» WHAT THE EXERCISE ASKS:
Word for word, return the lines from the start of the entries below through the line that has "- Males subscribers".

» WORKING DATA:
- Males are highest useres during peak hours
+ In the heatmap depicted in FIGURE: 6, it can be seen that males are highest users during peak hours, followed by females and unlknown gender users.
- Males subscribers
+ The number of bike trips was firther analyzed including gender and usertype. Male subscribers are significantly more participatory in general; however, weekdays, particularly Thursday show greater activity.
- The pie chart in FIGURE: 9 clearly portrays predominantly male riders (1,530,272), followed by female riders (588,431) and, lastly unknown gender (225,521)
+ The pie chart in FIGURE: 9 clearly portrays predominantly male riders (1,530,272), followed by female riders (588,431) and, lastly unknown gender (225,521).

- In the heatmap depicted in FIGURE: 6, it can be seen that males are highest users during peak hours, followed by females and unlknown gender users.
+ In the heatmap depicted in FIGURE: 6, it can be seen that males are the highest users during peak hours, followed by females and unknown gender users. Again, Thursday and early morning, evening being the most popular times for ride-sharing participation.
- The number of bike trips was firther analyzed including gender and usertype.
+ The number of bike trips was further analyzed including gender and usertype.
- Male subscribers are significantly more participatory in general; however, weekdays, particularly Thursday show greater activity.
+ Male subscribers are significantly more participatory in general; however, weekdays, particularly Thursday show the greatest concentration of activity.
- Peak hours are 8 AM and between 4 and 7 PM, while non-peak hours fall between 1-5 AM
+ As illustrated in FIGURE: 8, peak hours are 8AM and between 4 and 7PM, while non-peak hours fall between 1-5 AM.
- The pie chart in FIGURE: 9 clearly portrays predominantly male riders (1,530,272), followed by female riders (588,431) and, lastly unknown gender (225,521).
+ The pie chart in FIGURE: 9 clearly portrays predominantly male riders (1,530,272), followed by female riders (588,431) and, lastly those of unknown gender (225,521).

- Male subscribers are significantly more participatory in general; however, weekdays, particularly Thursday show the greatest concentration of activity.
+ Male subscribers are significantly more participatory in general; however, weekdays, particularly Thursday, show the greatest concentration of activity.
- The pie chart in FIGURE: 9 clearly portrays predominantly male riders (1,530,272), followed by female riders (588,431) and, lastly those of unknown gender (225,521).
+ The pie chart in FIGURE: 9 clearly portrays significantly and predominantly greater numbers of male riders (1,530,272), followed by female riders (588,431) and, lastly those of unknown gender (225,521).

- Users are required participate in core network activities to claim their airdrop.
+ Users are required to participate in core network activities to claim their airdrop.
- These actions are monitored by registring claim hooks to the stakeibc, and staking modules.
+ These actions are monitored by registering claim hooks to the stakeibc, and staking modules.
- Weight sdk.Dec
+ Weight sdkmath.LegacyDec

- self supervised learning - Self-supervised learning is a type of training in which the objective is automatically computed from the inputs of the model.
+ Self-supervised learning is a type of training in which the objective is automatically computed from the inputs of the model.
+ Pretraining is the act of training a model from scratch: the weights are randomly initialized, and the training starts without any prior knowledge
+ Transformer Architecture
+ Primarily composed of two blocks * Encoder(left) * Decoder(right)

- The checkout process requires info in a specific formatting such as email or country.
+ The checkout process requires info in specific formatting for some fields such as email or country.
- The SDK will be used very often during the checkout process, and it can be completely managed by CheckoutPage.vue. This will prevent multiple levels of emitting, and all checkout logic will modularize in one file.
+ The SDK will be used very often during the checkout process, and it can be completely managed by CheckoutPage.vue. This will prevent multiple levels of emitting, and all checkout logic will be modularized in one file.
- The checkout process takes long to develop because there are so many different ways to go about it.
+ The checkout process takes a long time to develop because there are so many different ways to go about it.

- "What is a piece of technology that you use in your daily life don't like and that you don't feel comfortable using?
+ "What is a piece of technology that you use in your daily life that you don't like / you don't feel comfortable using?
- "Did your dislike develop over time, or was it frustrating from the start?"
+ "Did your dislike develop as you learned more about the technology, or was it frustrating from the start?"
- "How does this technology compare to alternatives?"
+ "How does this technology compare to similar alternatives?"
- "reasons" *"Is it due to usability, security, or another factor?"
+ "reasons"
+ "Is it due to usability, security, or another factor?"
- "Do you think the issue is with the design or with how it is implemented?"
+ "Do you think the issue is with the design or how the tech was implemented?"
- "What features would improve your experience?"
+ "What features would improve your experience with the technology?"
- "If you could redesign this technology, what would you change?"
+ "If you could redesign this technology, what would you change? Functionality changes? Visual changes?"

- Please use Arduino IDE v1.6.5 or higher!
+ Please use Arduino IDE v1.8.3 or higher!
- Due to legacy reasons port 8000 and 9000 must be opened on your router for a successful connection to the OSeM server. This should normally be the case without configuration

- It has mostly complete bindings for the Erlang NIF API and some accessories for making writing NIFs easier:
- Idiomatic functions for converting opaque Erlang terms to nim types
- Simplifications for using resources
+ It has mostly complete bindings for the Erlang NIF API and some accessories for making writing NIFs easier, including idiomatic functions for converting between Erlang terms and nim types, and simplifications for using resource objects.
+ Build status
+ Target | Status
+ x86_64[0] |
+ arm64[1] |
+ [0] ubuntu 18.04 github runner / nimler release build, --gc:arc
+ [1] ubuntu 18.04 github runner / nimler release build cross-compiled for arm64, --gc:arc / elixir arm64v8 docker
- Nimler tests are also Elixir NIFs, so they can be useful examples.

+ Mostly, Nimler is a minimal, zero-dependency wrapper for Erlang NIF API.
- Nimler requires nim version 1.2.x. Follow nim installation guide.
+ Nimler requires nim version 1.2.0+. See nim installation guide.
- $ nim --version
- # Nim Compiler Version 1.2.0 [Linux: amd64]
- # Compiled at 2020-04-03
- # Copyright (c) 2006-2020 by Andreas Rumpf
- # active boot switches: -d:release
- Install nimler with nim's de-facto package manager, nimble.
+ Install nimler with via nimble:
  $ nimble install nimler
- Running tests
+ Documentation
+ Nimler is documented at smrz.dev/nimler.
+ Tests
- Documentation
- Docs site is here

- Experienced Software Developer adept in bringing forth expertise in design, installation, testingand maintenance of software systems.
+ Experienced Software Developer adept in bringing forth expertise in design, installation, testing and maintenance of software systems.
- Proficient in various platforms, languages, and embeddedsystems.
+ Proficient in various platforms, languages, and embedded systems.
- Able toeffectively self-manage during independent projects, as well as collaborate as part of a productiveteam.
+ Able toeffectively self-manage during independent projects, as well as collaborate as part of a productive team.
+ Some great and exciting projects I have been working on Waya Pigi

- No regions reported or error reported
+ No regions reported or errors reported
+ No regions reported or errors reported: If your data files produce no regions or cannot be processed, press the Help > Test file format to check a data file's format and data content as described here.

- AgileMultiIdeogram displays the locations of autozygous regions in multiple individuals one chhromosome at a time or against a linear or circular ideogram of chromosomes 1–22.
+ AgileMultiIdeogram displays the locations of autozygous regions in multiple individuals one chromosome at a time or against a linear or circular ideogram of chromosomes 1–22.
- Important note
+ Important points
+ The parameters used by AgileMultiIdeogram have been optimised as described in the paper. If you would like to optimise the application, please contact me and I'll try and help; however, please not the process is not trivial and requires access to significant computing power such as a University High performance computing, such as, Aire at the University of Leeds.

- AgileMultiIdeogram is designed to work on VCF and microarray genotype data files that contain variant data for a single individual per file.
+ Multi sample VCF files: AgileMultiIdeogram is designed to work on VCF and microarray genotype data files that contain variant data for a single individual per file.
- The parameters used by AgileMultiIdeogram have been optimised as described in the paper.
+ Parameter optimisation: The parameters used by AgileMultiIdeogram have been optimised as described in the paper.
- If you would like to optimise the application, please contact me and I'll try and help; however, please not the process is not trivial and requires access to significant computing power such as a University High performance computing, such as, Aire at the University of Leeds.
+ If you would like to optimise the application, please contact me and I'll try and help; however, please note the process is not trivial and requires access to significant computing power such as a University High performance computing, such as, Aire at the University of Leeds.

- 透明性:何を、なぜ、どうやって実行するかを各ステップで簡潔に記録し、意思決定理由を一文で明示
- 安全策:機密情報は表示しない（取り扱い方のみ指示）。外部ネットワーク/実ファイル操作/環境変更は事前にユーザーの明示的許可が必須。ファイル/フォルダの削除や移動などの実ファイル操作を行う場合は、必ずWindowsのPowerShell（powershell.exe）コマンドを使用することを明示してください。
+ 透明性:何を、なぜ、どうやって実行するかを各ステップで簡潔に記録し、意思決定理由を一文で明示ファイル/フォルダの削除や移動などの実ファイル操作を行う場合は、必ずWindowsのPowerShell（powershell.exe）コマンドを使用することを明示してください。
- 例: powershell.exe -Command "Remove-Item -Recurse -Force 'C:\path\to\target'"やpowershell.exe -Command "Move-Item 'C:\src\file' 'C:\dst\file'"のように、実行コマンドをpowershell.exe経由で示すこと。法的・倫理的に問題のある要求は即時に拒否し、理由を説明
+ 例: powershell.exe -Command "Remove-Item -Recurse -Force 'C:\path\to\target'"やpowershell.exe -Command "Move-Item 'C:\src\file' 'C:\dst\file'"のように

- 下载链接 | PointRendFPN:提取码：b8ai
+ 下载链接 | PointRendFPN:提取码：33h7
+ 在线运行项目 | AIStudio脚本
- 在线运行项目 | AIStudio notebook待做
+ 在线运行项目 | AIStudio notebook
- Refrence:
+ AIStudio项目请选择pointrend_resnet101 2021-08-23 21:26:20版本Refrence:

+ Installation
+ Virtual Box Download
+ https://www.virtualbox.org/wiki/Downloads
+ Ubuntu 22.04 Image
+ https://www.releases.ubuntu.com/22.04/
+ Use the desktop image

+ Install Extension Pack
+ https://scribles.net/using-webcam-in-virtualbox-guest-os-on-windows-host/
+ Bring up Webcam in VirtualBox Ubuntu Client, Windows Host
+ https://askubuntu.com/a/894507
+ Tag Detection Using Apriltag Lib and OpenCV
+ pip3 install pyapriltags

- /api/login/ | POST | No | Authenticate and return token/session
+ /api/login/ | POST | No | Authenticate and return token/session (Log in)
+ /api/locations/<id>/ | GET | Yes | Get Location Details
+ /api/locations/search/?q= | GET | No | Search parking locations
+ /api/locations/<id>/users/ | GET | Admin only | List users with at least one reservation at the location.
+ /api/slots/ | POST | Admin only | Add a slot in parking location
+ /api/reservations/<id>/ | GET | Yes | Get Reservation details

» ANSWER SECTION:
- Males are highest useres during peak hours
+ In the heatmap depicted in FIGURE: 6, it can be seen that males are highest users during peak hours, followed by females and unlknown gender users.
- Males subscribers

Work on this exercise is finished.